The most expensive plan for a 25 year old comes in at $262/mo, has a $1,000 deductible and $6,350 OOP, most tests and preventive visits are covered, while most medical expenses are either 90% covered or require a $20 copay. There’s no vision plan.

The Cover Oregon site is fairly easy to use, and is useful in a limited way. You can’t buy plans through the site, and there’s no apparent way to find out about a particular plan without going off-site. I expect both problems will be addressed in the near future.
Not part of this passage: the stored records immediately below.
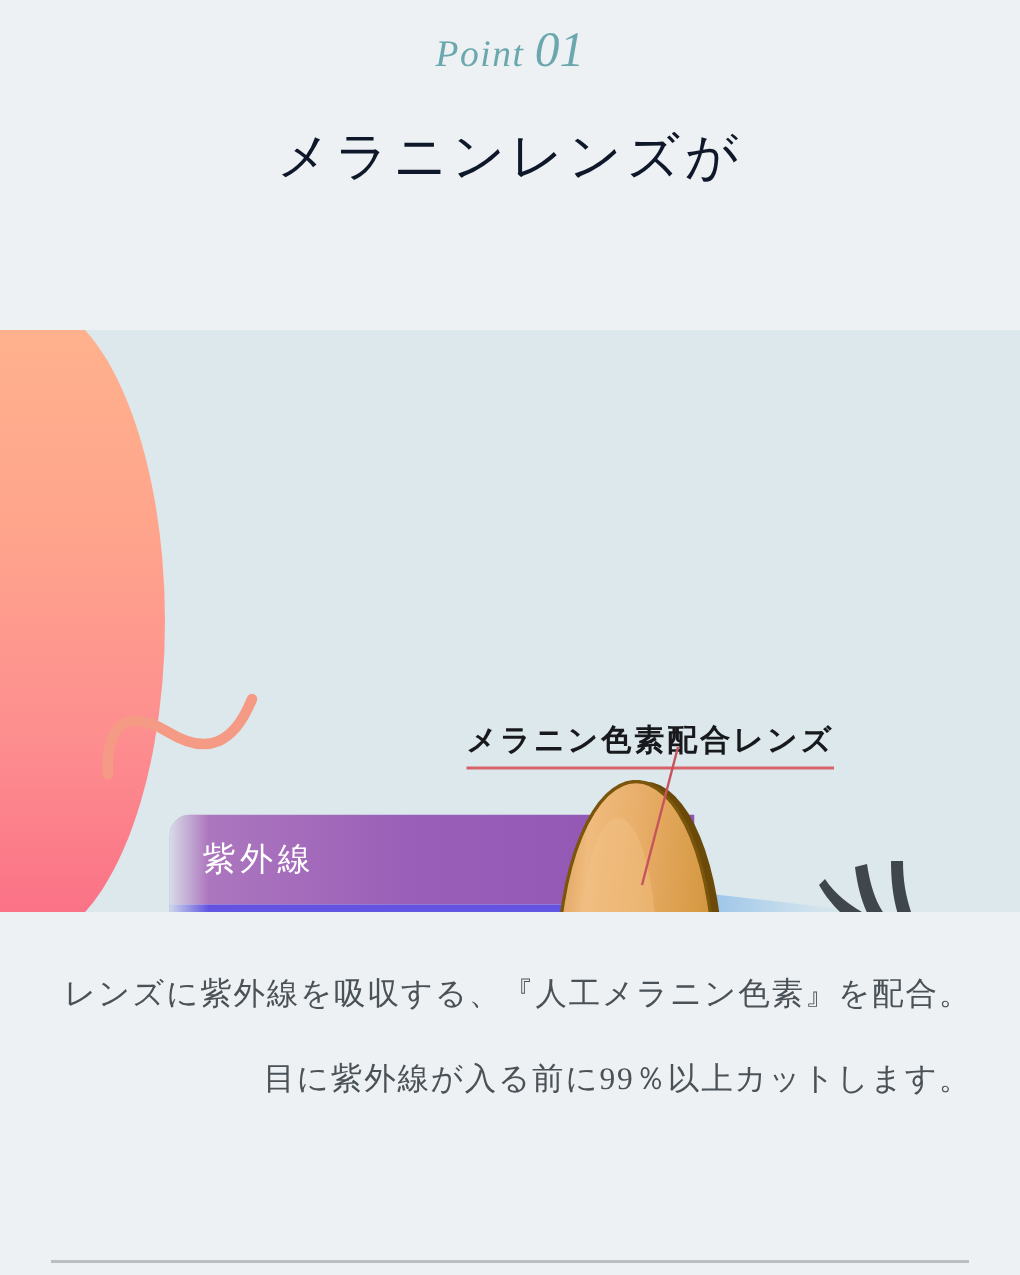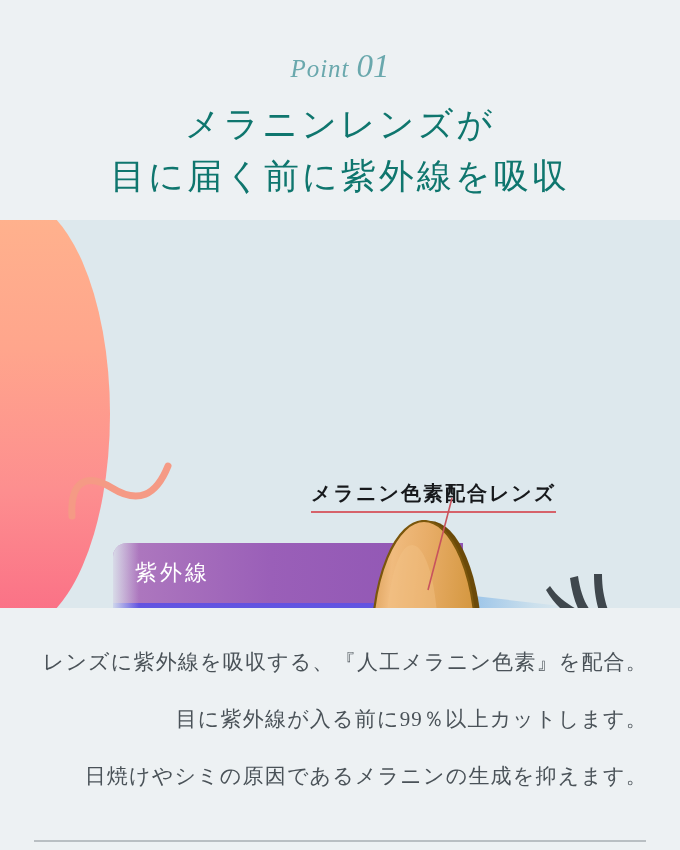"Point 01" .header { padding-top: 50px -> 18px }
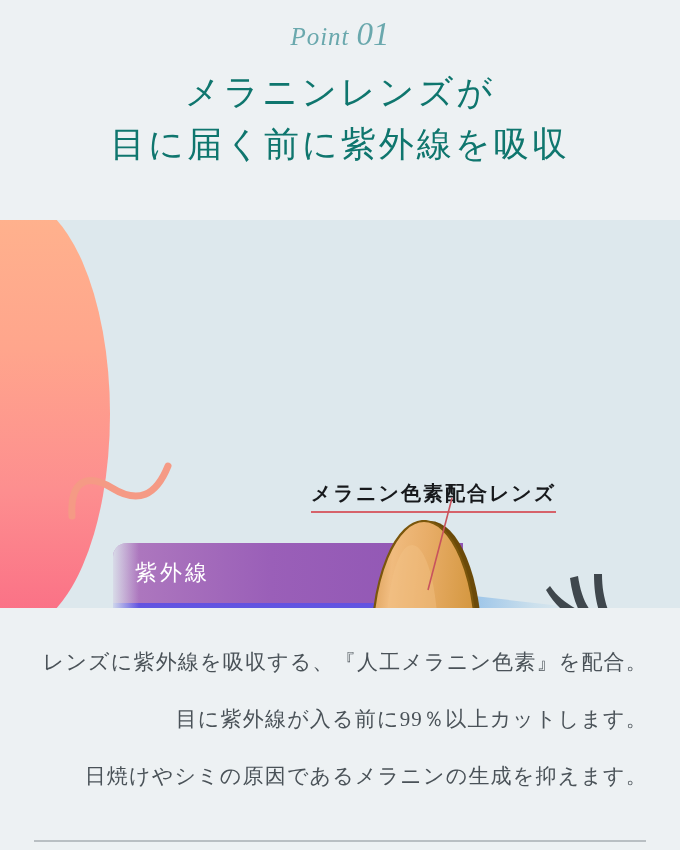"メラニンレンズが" .headline { color: #0f766e -> #0f172a; margin-top: 16px -> 28px }
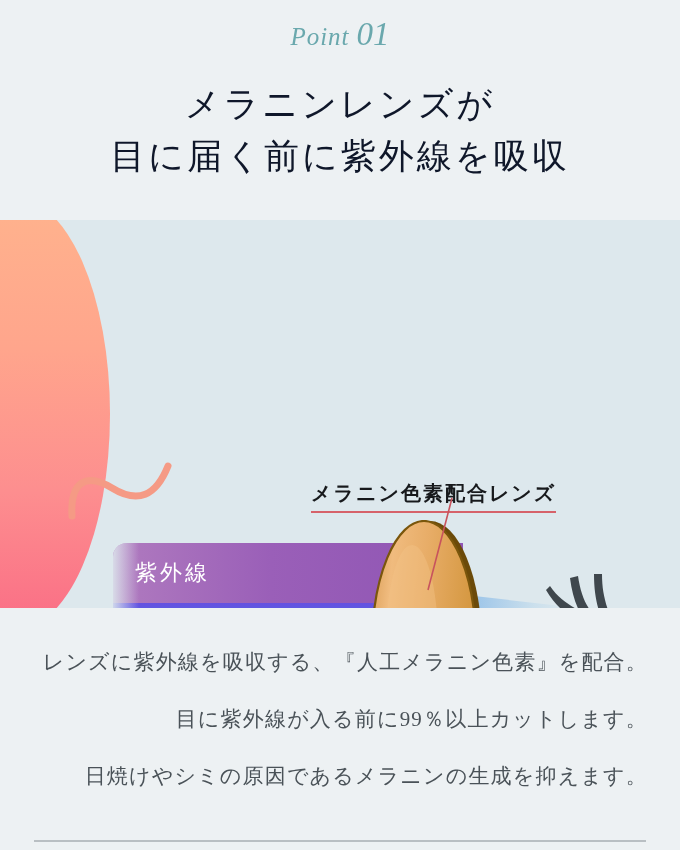"目に届く前に紫外線を吸収" span { html: <span>目に届く前に紫外線を吸収</span> -> none }
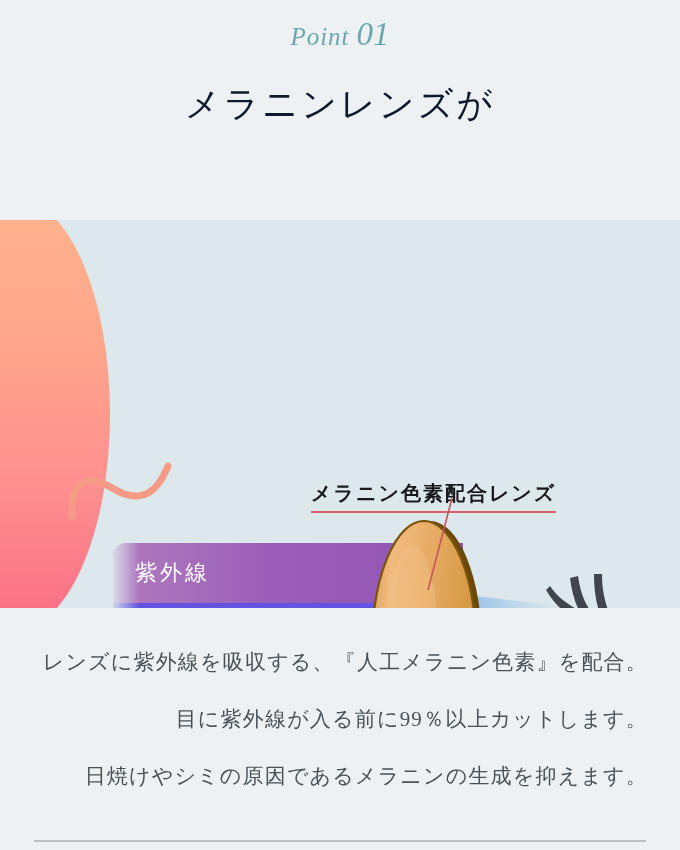"日焼けやシミの原因であるメラニンの生成を抑えます。" p { html: <p>日焼けやシミの原因であるメラニンの生成を抑えます。</p> -> none }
As for the plans themselves, I could afford $230/month for health insurance. The main reason I don’t is because I’m human, and I resent someone telling me that I have to do something, As an American, I really resent it. Then there’s the fact that the numbers don’t work. I am physically active, maintain a reasonable weight, and have no serious chronic conditions. I had mild hypertension a couple of years ago, but that’s controllable with a prescription costing me some $15 every three months. That’s the retail price, not a co-pay. I have a standing semi-annual appointment with my doctor, so he sees me often enough to catch incipient problems. Those visits run me $77 each. I had an acute problem this year that required treatment, but I don’t think I’ve spent $500 on medical care this year. Even on the cheapest plan offered on the exchange, and assuming inflated medical costs from insurers who accept insurance, I still wouldn’t have made the deductible. So I’d be out-of-pocket for my medical care, plus the nearly $3,000 for premiums. For the time being, paying the Obamacare tax is the more reasonable option.